Lors de sa dernière séance, le conseil municipal de Langogne a voté une augmentation du taux de la taxe foncière sur les propriétés bâties, ainsi que de la taxe d’habitation sur les résidences secondaires pour l’année 2026. Cette décision intervient dans un contexte financier de plus en plus contraint et vise, selon les élus, à garantir le maintien des services publics essentiels pour les habitants.

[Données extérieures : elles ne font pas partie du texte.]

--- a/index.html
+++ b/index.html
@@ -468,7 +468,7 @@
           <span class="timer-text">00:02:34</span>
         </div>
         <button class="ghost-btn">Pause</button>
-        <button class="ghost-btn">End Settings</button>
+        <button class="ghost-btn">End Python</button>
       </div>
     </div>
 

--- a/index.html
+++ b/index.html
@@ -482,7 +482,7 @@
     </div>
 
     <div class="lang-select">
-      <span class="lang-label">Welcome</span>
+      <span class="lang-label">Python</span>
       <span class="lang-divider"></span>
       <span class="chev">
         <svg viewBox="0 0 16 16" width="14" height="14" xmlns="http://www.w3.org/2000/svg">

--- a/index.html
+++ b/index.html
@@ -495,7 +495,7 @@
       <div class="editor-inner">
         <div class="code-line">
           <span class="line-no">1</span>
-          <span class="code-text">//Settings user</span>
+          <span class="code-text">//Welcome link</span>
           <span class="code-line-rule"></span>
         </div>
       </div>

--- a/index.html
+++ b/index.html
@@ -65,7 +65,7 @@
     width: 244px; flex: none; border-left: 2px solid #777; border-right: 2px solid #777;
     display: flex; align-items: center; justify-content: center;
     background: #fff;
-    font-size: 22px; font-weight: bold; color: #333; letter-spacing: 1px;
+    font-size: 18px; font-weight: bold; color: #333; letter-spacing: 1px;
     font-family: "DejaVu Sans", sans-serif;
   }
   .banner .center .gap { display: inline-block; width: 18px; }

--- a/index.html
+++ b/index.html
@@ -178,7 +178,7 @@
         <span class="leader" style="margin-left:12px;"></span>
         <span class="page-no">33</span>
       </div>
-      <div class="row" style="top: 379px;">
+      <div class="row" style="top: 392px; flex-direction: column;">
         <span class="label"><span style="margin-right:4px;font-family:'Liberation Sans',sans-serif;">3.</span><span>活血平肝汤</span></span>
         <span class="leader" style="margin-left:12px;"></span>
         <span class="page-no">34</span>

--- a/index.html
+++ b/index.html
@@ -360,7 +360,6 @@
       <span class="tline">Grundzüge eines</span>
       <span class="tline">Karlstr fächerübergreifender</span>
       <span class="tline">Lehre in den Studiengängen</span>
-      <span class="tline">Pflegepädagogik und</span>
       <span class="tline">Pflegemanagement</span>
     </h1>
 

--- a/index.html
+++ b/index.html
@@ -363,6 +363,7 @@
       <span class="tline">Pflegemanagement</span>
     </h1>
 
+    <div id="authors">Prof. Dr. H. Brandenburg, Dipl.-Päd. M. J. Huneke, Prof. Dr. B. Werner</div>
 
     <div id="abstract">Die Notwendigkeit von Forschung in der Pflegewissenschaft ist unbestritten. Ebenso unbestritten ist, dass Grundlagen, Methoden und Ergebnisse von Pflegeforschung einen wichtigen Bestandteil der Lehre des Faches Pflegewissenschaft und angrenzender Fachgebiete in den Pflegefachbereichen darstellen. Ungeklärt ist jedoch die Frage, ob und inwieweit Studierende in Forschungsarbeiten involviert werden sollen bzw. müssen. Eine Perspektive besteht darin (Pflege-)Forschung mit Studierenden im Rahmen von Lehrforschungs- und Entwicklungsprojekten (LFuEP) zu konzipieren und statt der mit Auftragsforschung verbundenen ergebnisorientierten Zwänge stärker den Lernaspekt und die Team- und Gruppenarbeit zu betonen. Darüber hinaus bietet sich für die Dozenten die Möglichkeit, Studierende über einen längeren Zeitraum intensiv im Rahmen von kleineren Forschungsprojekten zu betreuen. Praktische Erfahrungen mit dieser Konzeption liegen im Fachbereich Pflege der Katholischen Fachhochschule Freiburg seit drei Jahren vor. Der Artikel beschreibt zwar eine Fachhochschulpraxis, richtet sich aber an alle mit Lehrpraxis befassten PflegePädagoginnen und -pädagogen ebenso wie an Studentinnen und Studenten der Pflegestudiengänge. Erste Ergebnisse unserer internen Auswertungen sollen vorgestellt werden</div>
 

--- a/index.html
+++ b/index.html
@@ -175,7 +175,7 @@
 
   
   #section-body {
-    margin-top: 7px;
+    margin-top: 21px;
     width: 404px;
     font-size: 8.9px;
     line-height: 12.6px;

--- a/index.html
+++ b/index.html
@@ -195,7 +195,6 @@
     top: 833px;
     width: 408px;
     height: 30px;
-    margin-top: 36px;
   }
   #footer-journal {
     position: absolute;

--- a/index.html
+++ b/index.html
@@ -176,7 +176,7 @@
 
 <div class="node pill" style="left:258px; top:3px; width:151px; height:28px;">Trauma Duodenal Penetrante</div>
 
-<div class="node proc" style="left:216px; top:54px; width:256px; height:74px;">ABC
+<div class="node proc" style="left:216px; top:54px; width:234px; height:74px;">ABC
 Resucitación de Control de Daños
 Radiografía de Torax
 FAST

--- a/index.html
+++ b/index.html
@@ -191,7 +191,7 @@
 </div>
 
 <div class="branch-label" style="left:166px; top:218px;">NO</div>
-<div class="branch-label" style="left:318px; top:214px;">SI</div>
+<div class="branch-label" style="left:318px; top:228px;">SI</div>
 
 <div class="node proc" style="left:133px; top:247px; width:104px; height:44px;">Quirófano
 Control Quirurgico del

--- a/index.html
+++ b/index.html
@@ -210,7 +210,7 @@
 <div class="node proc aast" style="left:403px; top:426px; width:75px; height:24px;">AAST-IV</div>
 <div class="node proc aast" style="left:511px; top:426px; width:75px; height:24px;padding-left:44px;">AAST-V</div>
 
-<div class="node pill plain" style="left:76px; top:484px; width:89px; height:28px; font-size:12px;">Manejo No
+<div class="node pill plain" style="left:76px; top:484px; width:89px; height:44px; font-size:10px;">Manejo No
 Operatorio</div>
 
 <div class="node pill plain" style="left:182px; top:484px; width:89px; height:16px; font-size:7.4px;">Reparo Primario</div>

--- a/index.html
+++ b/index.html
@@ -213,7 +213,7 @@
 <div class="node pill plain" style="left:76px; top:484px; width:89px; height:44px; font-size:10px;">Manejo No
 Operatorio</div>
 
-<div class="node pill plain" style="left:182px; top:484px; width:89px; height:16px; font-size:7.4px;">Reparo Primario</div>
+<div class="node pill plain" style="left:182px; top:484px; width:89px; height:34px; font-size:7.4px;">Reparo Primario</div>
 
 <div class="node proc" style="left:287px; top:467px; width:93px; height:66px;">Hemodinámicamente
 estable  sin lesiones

Des charges en forte hausse
Depuis plusieurs années, la commune subit une augmentation continue de ses charges. Les cotisations retraite des agents municipaux représentent désormais un surcoût annuel compris entre 25 000 et 30 000 euros, une hausse appelée à se poursuivre jusqu’en 2028. Les assurances connaissent également une flambée : +20 % en 2026, soit 10 000 euros supplémentaires, après une augmentation cumulée de 200 % sur quatre ans.
Énergie et économies
Les dépenses énergétiques restent elles aussi sous tension. Électricité, gaz et carburants devraient représenter 540 000 euros en 2026, contre 502 000 euros en 2025. Pour limiter l’impact de ces hausses, la municipalité a déjà engagé, dès le début de l’année, des économies, avec le non-remplacement d’un agent d’entretien parti à la retraite et la suppression d’un demi-poste à l’accueil.
Des recettes en baisse
Dans le même temps, les recettes diminuent. La dotation de compensation liée à la réforme de la taxe professionnelle passe de 104 000 euros en 2024 à seulement 20 000 euros attendus en 2026. La compensation des exonérations de taxe foncière recule également de 38 000 euros. Seule la dotation de l’État progresse légèrement (+17 000 euros), soit +1,8 %, un niveau proche de l’inflation sur l’indice des prix à la consommation prévue à 1,9 %.
Au total, la commune estime à près de 150 000 euros le déséquilibre entre 2025 et 2026.
Les nouvelles taxes
Pour y répondre, le taux de taxe foncière, pour l’année 2026, passera de 48,13 % à 50,54 %, les deux autres taxes évoluant dans des proportions identiques, générant environ 136 000 euros de recettes supplémentaires. Pour un foyer acquittant 2 000 euros de taxe foncière pour son habitation principale, cela représentera environ 8 à 10 euros de plus par mois, selon les élus.